So, let’s try this out for size. In the absence of any prolonged stretch of free time, a fine layer of dust has been accumulating over the review discs on my desk. This makes me sad – so the new and shiny Monthly Digest is my way of knocking out some words about some singles (you know, the ones that really tickle my pickle!)
Lady Antebellum’s Wanted You More (7/10) kicks off this latest bright idea at MSM towers. As supports for Bruce Springsteen at Hard Rock Calling, and with seven GRAMMYs tucked under their belts, it’s clear that the trio have their share of endorsements from inside the industry.
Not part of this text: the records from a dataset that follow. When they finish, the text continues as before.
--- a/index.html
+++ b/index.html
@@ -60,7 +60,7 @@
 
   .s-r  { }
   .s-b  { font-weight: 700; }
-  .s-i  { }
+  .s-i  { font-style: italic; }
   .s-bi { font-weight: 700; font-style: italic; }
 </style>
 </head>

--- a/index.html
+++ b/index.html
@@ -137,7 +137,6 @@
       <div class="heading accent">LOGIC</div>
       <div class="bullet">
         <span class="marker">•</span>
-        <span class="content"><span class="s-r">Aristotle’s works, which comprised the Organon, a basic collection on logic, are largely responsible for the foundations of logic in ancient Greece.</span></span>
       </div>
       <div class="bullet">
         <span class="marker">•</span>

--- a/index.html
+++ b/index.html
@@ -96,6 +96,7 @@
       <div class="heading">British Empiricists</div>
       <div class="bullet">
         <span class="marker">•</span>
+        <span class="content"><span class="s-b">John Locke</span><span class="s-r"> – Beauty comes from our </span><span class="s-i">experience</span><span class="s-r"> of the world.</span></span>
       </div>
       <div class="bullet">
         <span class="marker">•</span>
WYM is proof, if any were needed, that Lady Antebellum are a very different offering from the waves of lipstick country music that dominated radios and American Idol stages throughout the late naughties. Apparently, all we needed was a twang and a flannel shirt, and we were sold…
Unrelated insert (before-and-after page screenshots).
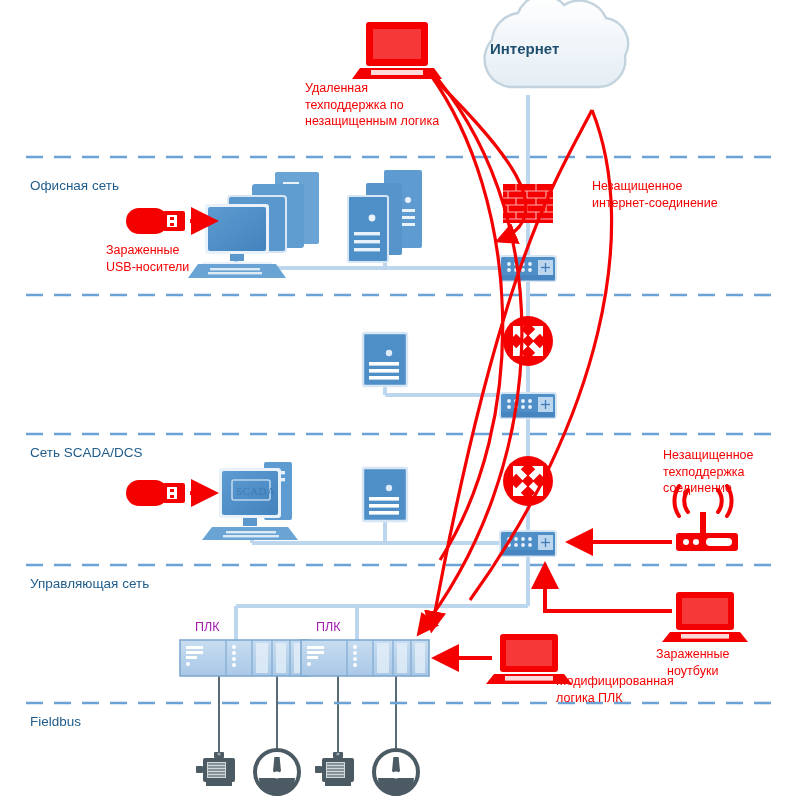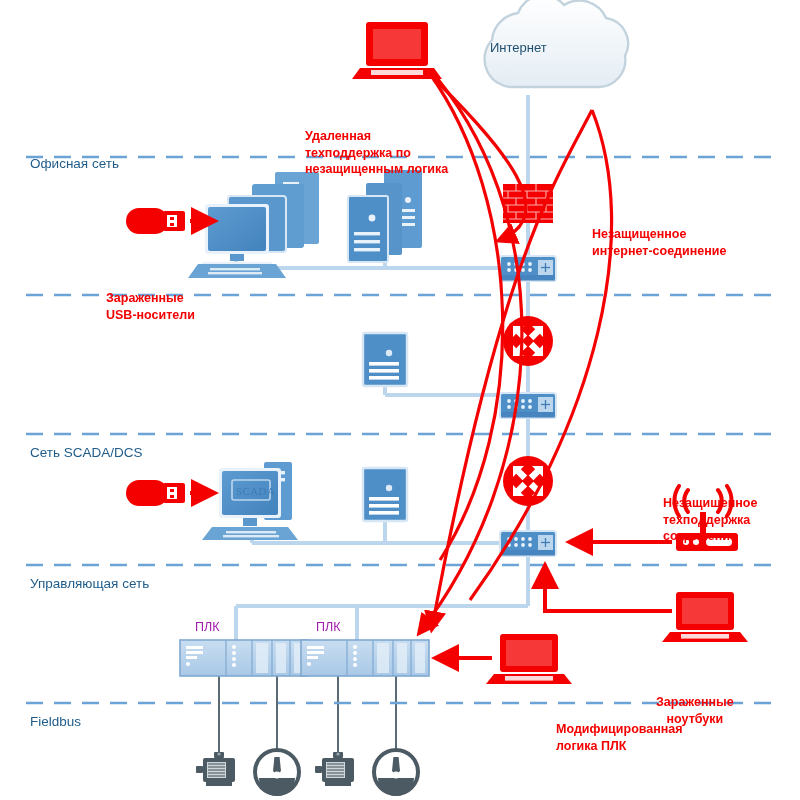--- a/index.html
+++ b/index.html
@@ -19,7 +19,7 @@
   .dev-cap{position:absolute;color:#a21caf;font-size:12.5px;white-space:nowrap;}
   .scada-cap{position:absolute;color:#3d7cb5;font-size:11px;letter-spacing:.4px;
              white-space:nowrap;font-family:Liberation Serif, serif;}
-  .cloud-cap{position:absolute;color:#1f4f70;font-size:13px;white-space:nowrap;}
+  .cloud-cap{position:absolute;color:#1f4f70;font-size:15px;white-space:nowrap;font-weight:bold;}
 </style>
 </head>
 <body>

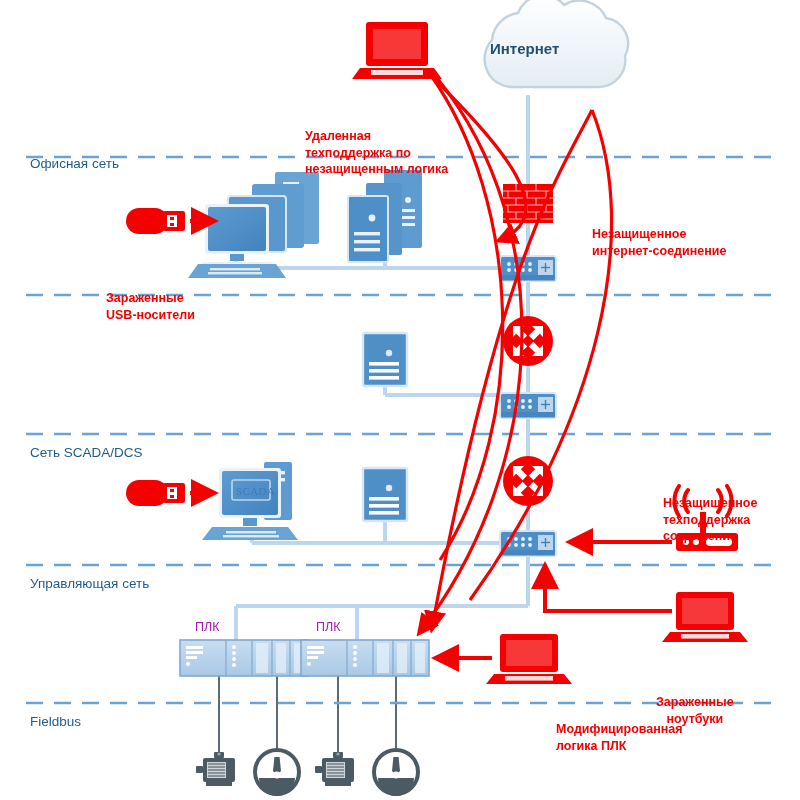--- a/index.html
+++ b/index.html
@@ -13,8 +13,8 @@
   #svg-threat{z-index:3;}
   #labels{position:absolute;left:0;top:0;width:800px;height:800px;z-index:4;}
   .zlabel{position:absolute;color:#1f5c8b;font-size:13.5px;white-space:nowrap;}
-  .rlabel{position:absolute;color:#f40000;font-size:12.5px;font-weight:bold;
-          line-height:1.32;white-space:nowrap;margin-top:48px;}
+  .rlabel{position:absolute;color:#f40000;font-size:12.5px;font-weight:normal;
+          line-height:1.32;white-space:nowrap;}
   .rlabel.ctr{text-align:center;}
   .dev-cap{position:absolute;color:#a21caf;font-size:12.5px;white-space:nowrap;}
   .scada-cap{position:absolute;color:#3d7cb5;font-size:11px;letter-spacing:.4px;

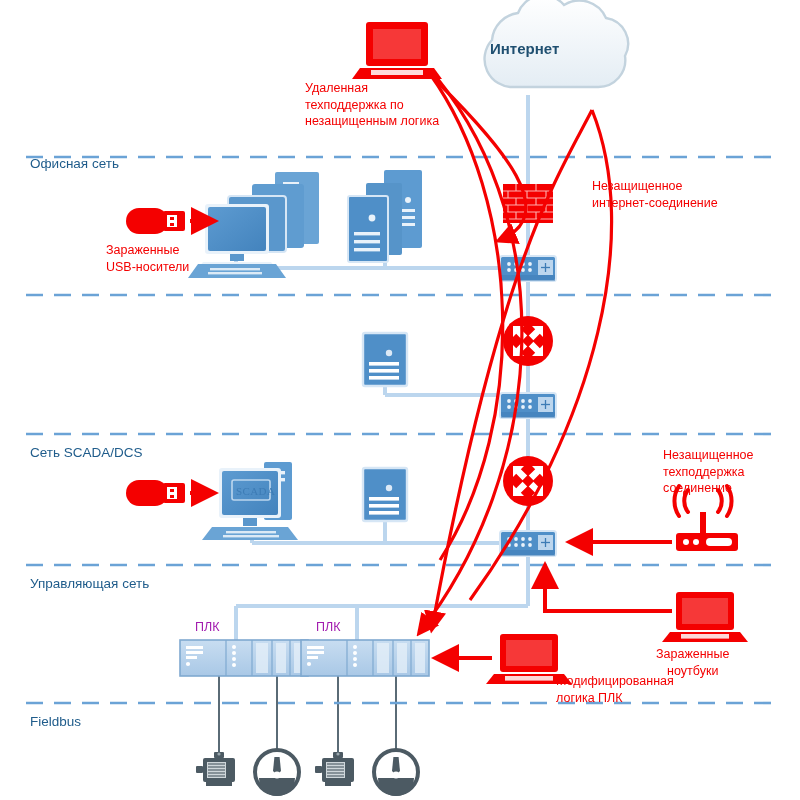--- a/index.html
+++ b/index.html
@@ -457,7 +457,7 @@
 
   <div id="labels">
 
-    <div class="zlabel" style="left:30px;top:156px">Офисная сеть</div>
+    <div class="zlabel" style="left:30px;top:178px">Офисная сеть</div>
     <div class="zlabel" style="left:30px;top:445px">Сеть SCADA/DCS</div>
     <div class="zlabel" style="left:30px;top:576px">Управляющая сеть</div>
     <div class="zlabel" style="left:30px;top:714px">Fieldbus</div>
Anyway, where was I? Oh yeah… True to their bare-lipped form, Lady Antebellum have sent forth another conservative ballad for our enjoyment. For all the bling on their mantles, Wanted You More is joyfully free from glamour, gregariousness and gloss. It’s just a nice single – just melodies, no fuss.
Up next, it’s Newton Faulkner – a dreadlocked ginger bloke whose appeal to transcend all kinds of boundaries. Bizarrely, Clouds (8/10) is the first song of his I’ve ever really paid attention to. Through no fault of his (or mine, I hasten to add), we’ve always missed each other.
The song is everything his reputation has led me to expect – a slightly more raw version of the bastardised man-with-strings-and-songs music that Ed Sheeran and the like have flogged to the masses.
Whether or not Faulkner likes being mentioned in the same sentences as his apparent successors, I’ll never know. But having gone back through his catalogue, it’s hard not to respect the versatility and reinvention Newton Faulkner has brought to Clouds. He’s a man with strings, songs, ideas, and then some. And, given time, hopefully some more…
On the subject of Faulkner’s musical offspring, Luke Ritchie is another new pretender, with his debut album hitting shelves today (or possibly tomorrow, depending on the post…)
Cover It Up (7/10) is Ritchie’s first offering, and it’s pretty darned good. At the moment, he’s got a nice story, and a growing reputation, but sadly this first single may be destined to comparisons at best.
With the songwriter’s staple of too many syllables per bar, some claps and a nifty tune, the single is a tasty hors d’oeuvre ahead of his debut album The Water’s Edge. It might be hard to see the bigger picture at the moment, but on this evidence Luke Ritchie has a bright future ahead (even if he’s saddled with being the next x or the new y).